The problem
With the pictures left out, copy the records below exactly from the first line down to the line holding "meters - 2.5 meters", and include that line.

Before and after images
=======

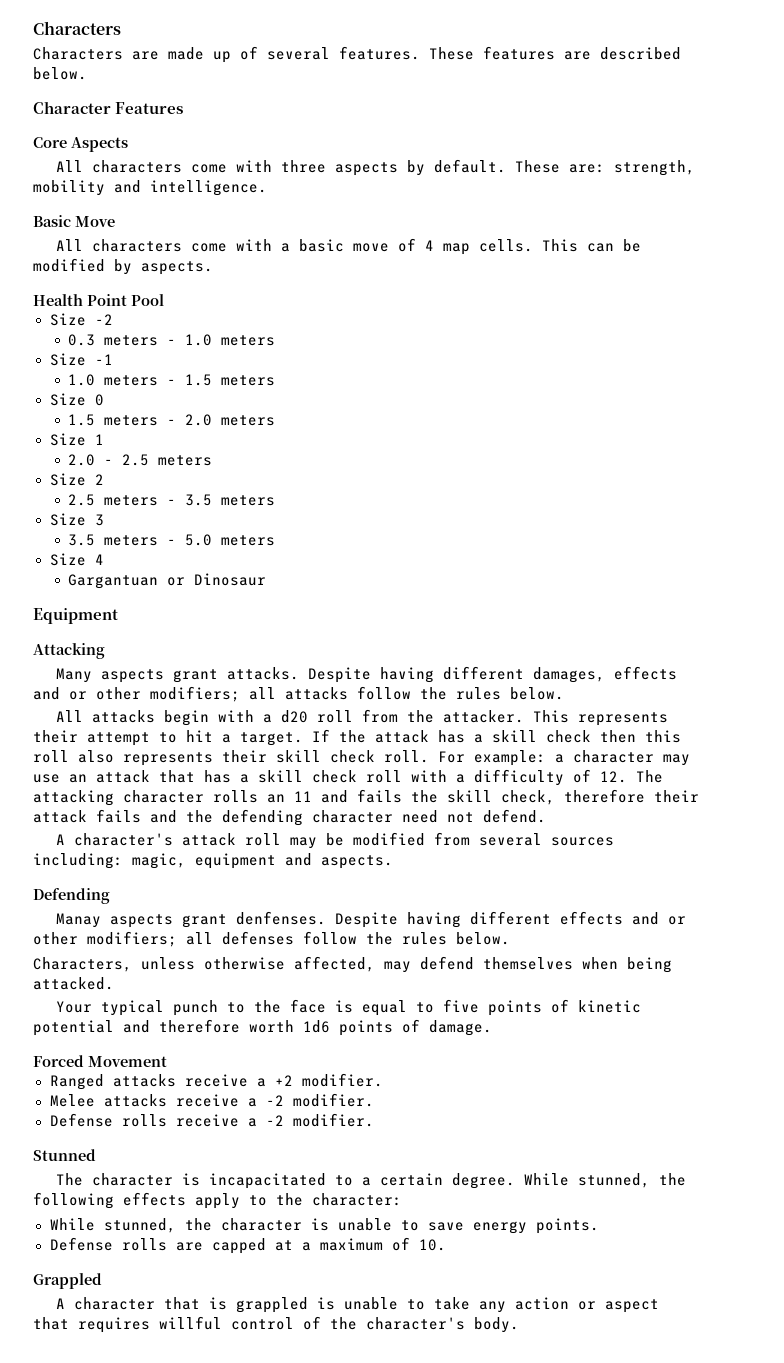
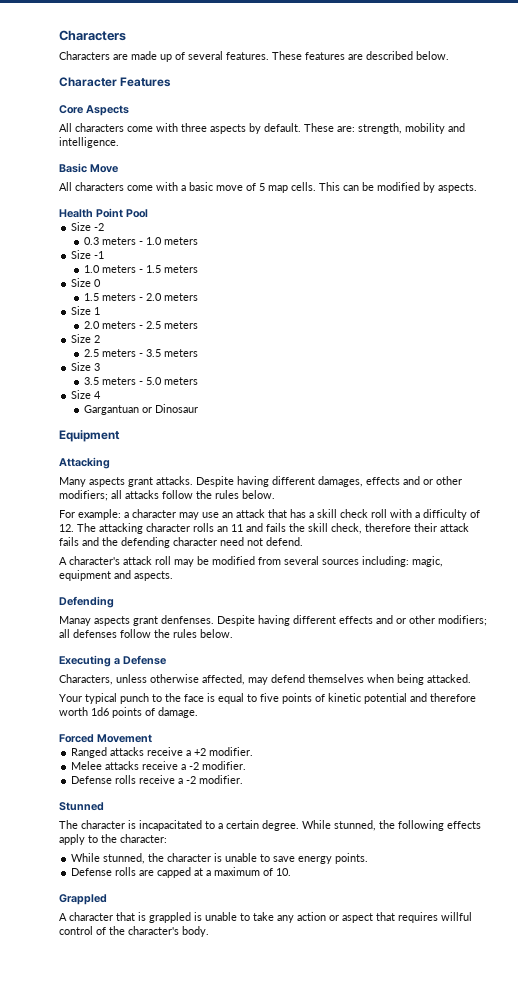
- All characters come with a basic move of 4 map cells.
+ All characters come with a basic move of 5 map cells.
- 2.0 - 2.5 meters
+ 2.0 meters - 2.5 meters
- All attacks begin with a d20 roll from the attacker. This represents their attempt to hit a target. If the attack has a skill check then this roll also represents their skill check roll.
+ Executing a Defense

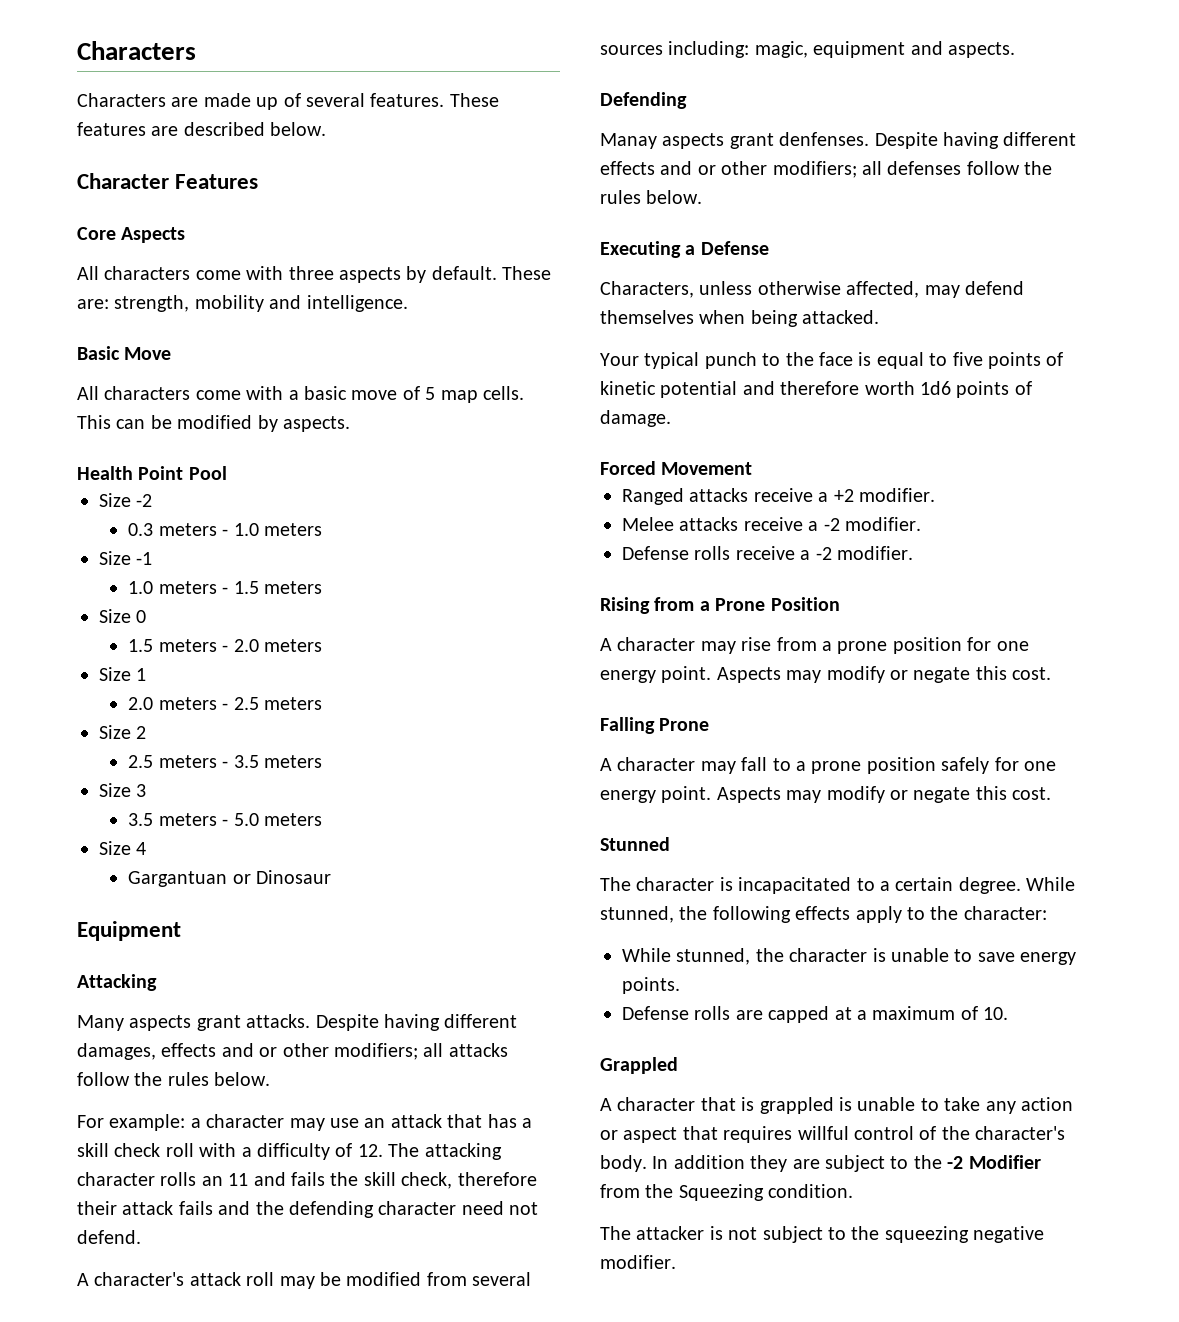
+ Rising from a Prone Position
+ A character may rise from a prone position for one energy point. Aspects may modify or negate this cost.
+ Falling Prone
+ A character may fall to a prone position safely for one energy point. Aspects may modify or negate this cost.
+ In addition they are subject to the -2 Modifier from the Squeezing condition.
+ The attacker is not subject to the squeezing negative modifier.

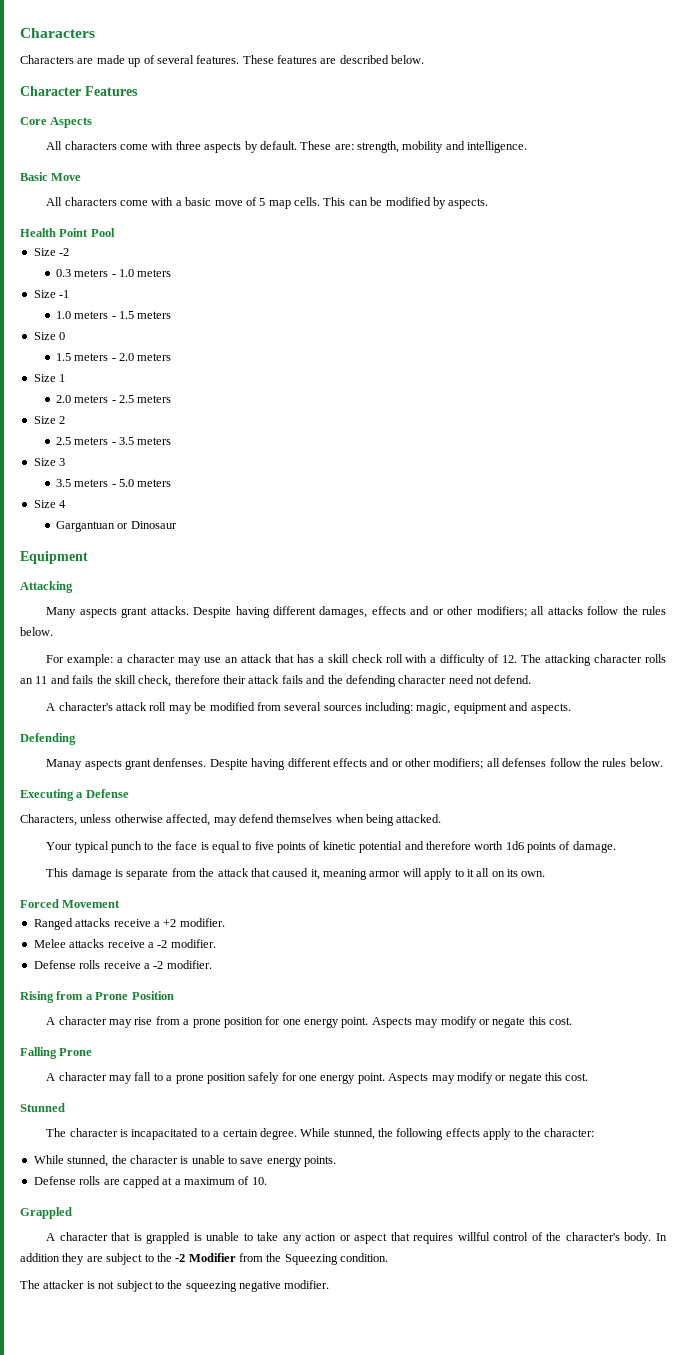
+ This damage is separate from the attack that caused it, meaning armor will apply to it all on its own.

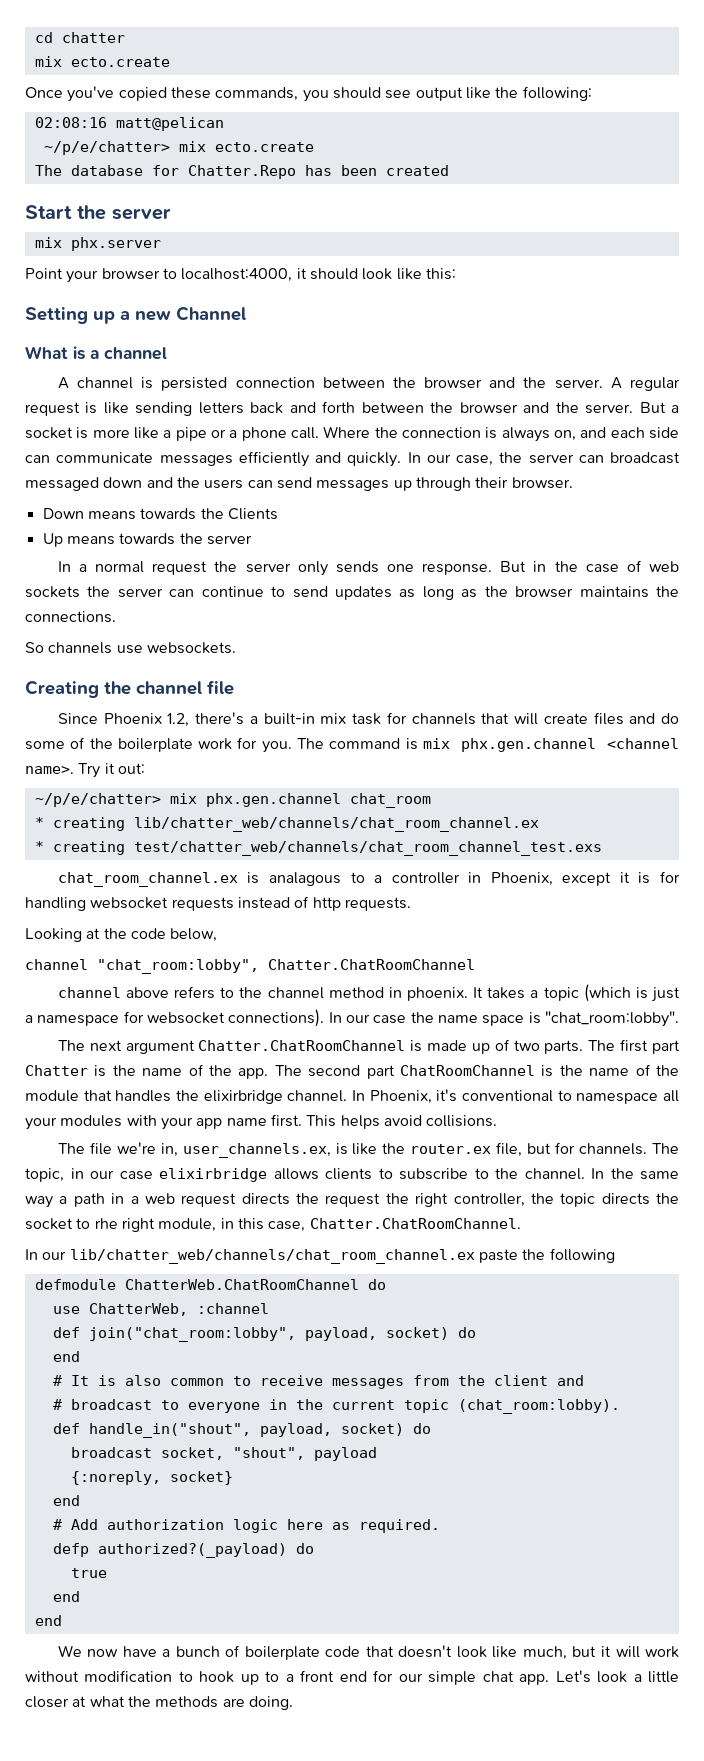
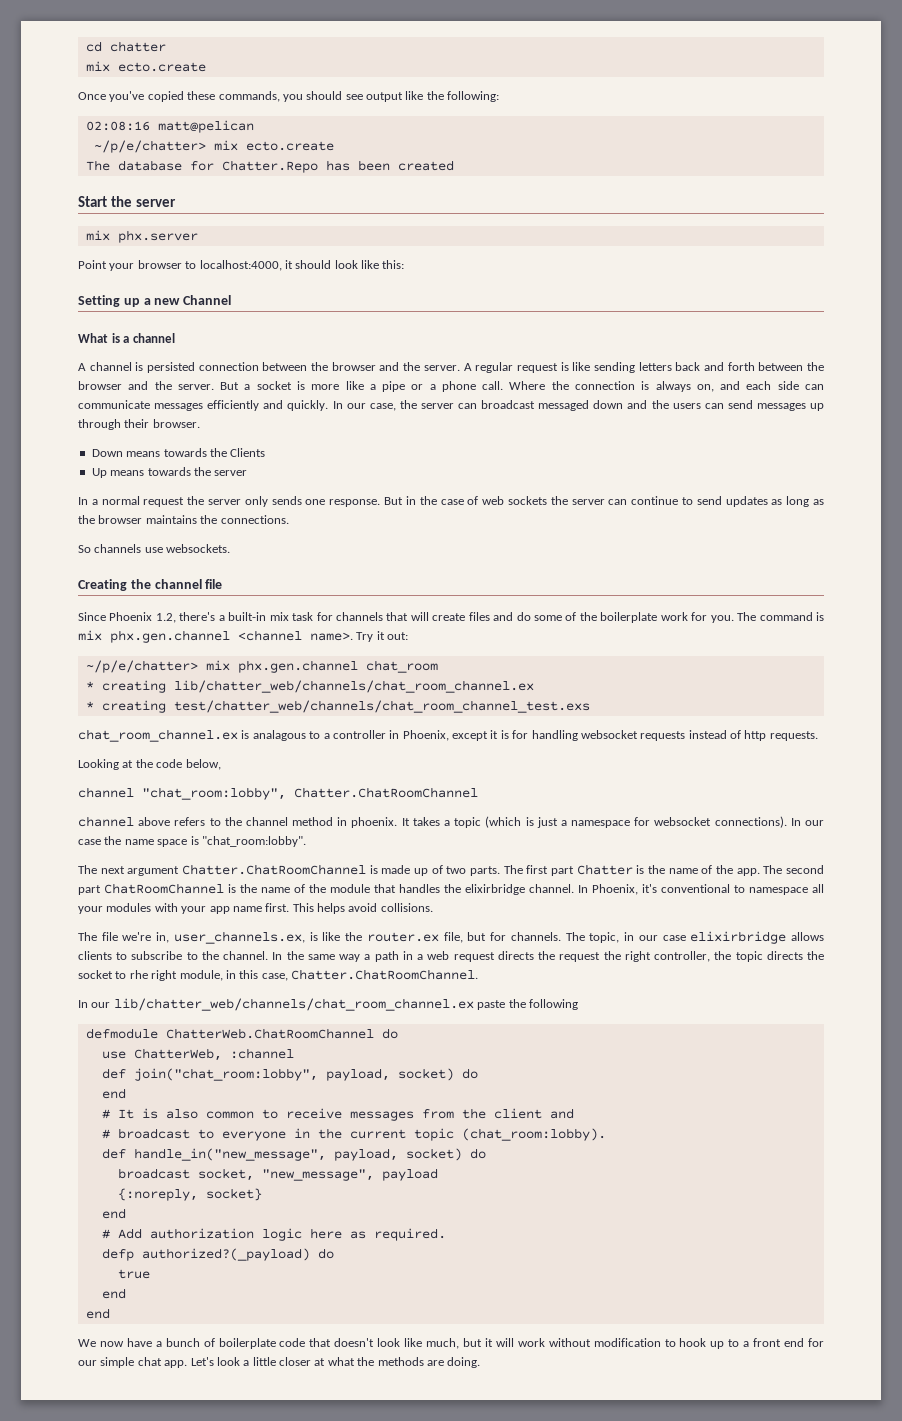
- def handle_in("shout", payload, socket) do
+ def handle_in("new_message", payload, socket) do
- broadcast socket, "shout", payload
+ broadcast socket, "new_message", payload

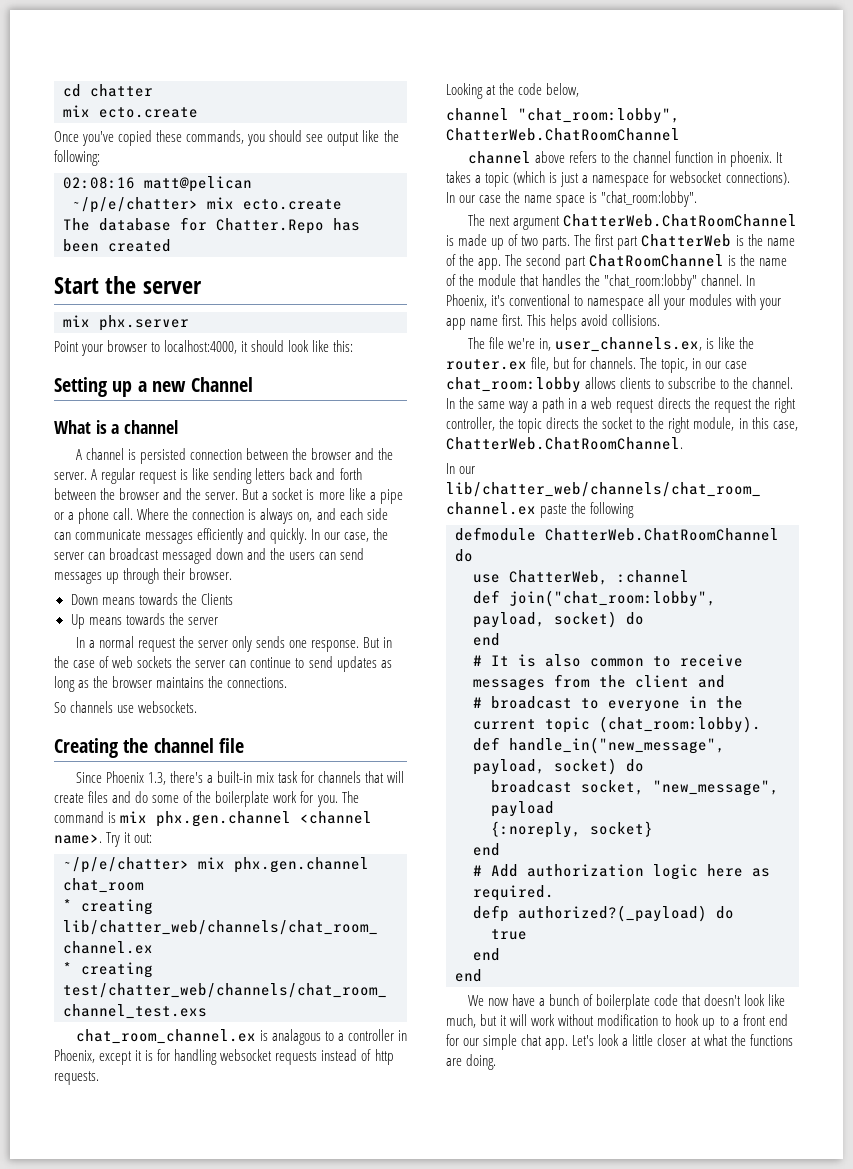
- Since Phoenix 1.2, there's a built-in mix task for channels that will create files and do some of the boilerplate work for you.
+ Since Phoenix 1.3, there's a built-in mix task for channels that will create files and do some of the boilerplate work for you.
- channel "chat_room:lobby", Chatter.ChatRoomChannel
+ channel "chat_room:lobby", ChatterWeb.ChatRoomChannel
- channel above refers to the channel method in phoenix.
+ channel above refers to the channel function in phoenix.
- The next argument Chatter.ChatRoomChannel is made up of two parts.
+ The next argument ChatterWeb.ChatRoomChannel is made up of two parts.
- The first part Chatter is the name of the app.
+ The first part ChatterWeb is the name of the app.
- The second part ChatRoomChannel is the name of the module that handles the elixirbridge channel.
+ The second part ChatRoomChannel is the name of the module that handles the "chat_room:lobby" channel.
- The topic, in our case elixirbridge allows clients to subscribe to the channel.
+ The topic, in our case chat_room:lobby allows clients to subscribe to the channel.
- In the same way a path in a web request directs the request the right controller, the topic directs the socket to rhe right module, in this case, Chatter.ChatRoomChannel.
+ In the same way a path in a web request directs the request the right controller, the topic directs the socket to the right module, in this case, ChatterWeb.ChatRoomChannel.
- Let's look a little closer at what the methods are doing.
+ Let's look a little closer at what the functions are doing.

=======

Answer section
- All characters come with a basic move of 4 map cells.
+ All characters come with a basic move of 5 map cells.
- 2.0 - 2.5 meters
+ 2.0 meters - 2.5 meters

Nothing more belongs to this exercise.